A) Measurement of the local magnification with a 100 μm calibration target in a thin Fluorescein film below a coverslip. Shown in green is a 700 × 700 μm2 square as reference. B) Histogram of the magnifications in A, measured across all squares. C) Two-photon intensity measurements from a uniform bath of Fluorescein. Shown are pixel values (maximum is 32768). D) Horizontal and vertical profiles through the data in C. The green box is indicated by the shaded green area. Range is ±1 standard deviation. E) Histogram of the intensities from within the green box in C. F) Volumetric measurement of a 0.2 μm bead sample in 1% Agarose. G) Average of N = 38 beads. H) Horizontal and vertical profiles through data in G and a Gaussian fit reveal a radial resolution of 760 ± 30 nm. I) Estimate of the axial resolution shows 5.4 ± 0.9 μm.
Fig 6.
Example imaging data from simple samples.

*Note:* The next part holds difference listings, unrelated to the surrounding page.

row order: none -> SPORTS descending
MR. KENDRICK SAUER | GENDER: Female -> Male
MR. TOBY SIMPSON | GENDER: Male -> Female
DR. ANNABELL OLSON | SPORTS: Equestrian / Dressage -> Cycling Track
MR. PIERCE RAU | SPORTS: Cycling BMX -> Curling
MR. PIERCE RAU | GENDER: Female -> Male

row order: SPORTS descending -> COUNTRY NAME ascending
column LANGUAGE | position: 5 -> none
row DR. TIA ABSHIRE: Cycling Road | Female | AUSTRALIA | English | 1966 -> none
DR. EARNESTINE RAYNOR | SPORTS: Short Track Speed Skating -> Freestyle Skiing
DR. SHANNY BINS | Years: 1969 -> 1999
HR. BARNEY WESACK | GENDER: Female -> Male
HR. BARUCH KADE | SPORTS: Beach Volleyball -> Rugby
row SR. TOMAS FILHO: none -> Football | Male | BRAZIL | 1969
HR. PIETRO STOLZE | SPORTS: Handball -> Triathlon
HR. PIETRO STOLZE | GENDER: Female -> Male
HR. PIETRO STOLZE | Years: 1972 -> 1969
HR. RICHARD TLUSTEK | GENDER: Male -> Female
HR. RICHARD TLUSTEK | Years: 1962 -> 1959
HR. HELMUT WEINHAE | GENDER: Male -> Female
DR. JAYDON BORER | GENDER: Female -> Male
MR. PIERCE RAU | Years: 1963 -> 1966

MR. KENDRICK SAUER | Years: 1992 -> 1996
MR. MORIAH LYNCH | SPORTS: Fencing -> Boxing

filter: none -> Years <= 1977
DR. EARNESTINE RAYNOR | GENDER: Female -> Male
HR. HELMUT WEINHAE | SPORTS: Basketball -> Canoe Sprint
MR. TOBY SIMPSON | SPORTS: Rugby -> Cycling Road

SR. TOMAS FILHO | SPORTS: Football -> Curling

A) Autofluorescence of a part of a dandilion flower (Taraxacum officinale) in vivo. Notice the pollen grains embedded in the plant material. Optical sectioning allows to focus below the plant surface to the grains. B) Zoom and volumetric image of a small region (white box) of the sample in A. Optical sectioning shows the surface of the plant and the slice where the pollen grains come into focus. Notice the complex 3D structure of the pollen grains, and their embedding below a layer of red-fluorescent plant material. C) Histological sample showing a stain for glial fibrillary acidic protein in rat astrocytes. D) Image of a cotton napkin (Kimwipe) with depth coded as color. Zooming into a small region (white box) shows how strands of cotton are woven together, and how the pattern changes with depth. Notice how image quality deteriorates in this strongly scattering sample.
Fig 7.
Example calcium imaging in transgenic Zebrafish (Danio rerio).

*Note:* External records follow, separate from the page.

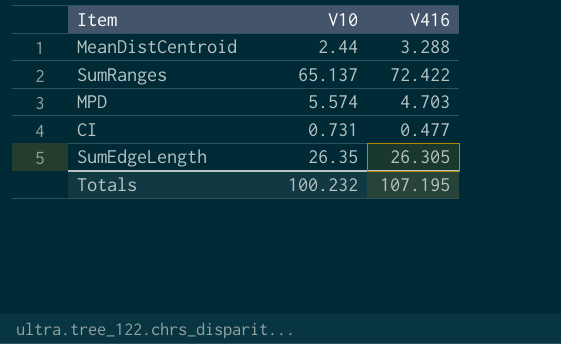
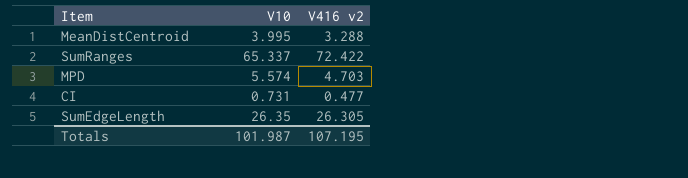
column name: V416 -> V416 v2
MeanDistCentroid | V10: 2.44 -> 3.995
SumRanges | V10: 65.137 -> 65.337
Totals | V10: 100.232 -> 101.987

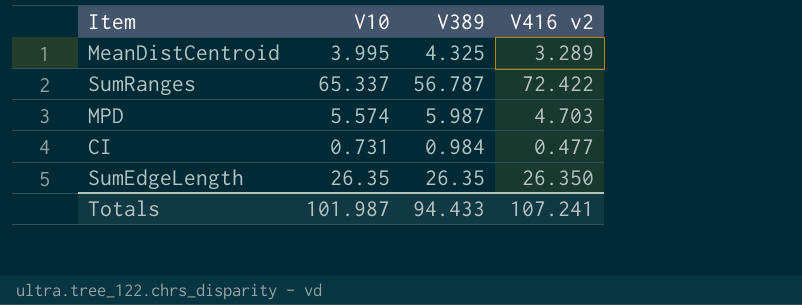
column V389 | position: none -> 3
MeanDistCentroid | V416 v2: 3.288 -> 3.289
SumEdgeLength | V416 v2: 26.305 -> 26.350
Totals | V416 v2: 107.195 -> 107.241

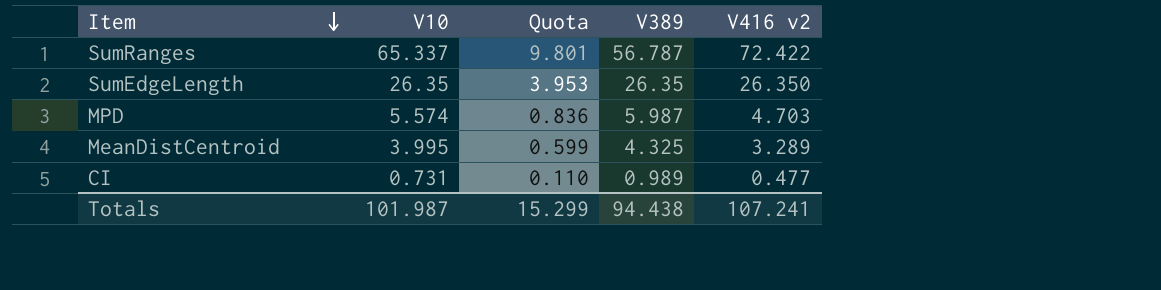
row order: none -> Item descending
column Quota | formula: none -> [V10] * 0.15
CI | V389: 0.984 -> 0.989
Totals | V389: 94.433 -> 94.438

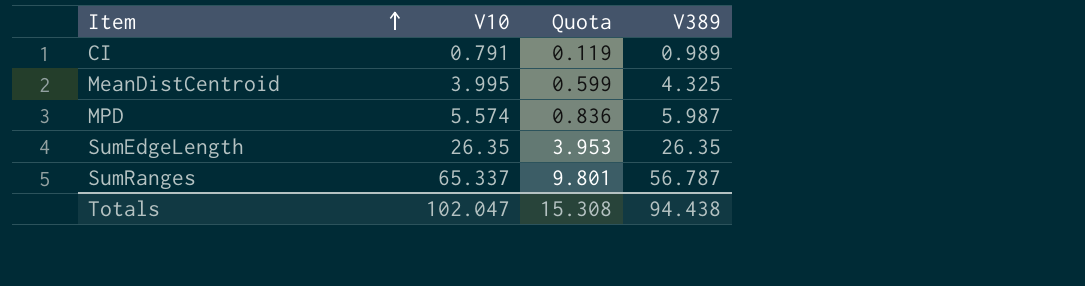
row order: Item descending -> Item ascending
column V416 v2 | position: 5 -> none
CI | V10: 0.731 -> 0.791
CI | Quota: 0.110 -> 0.119
Totals | V10: 101.987 -> 102.047
Totals | Quota: 15.299 -> 15.308

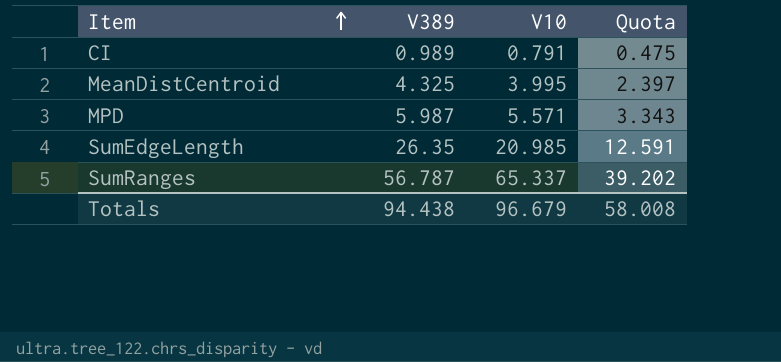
column V389 | position: 4 -> 2
column Quota | formula: [V10] * 0.15 -> [V10] * 0.6
MPD | V10: 5.574 -> 5.571
SumEdgeLength | V10: 26.35 -> 20.985
Totals | V10: 102.047 -> 96.679
Totals | Quota: 15.308 -> 58.008

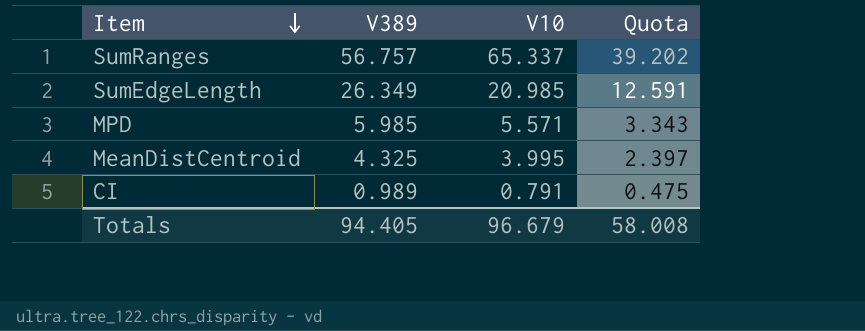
row order: Item ascending -> Item descending
SumRanges | V389: 56.787 -> 56.757
SumEdgeLength | V389: 26.35 -> 26.349
MPD | V389: 5.987 -> 5.985
Totals | V389: 94.438 -> 94.405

A) 3D rendering of a 300 μm deep volumetric image of a five day old Zebrafish larva with Fiji [36]. B) Dorsal slice through the same animal and two zoom views down to cellular scale. C) Color-coded ≈ 10 min of time-averaged volumetric imaging data of three 20 μm-spaced planes using the piezoelectric collar attached to the objective. The layers are colored in red/green/blue. No motion correction was applied. Notice the blurry averages, caused by motion of the fish. D) Running Suite2p on the data in C produces numerous regions of interest (ROIs) with complex Calcium dynamics. Left: Suite2p applies motion correction, resulting in a much crisper average picture. Right: Time series of a few ROIs over 10 min.
Fig 8.
Example calcium imaging in adult Drosophila melanogaster.
A) Imaging from the brain of a head-fixed adult fly [38]. A dissection is performed to remove the cuticle from the back of the fly’s head and provide optical access to the brain, and the imaged brain volume is outlined. The transgenic flies express pan-neuronal GCaMP6s and myr-tdTomato, driven by the nsyb promoter. B) Average projections over ten 5 μm-spaced planes of both imaging channels, acquired at a temporal resolution of 1 volume/s. XY boundaries of exemplar ROIs are indicated. C) The channels are motion corrected and spatially clustered ROIs are extracted. Examples of spontaneous calcium activity extracted from ROIs in the brain volume.
Fig 9.
Examples for teaching principles of two-photon microscopy.
A) Transmitted laser power as function of the control voltage applied to the Pockels crystal for two different crystal orientations. The red orientation is far from the optimum and produces a small dynamic range for intensity control. The blue orientation is close to the optimal. The thin purple line is a best fit (see text). B) Fluorescence in Fluorescein as a function of applied dispersion compensation. A fit allows to estimate the pulse width. Note also the symmetric shoulders not captured by the fit, suggesting a non-Gaussian pulse shape.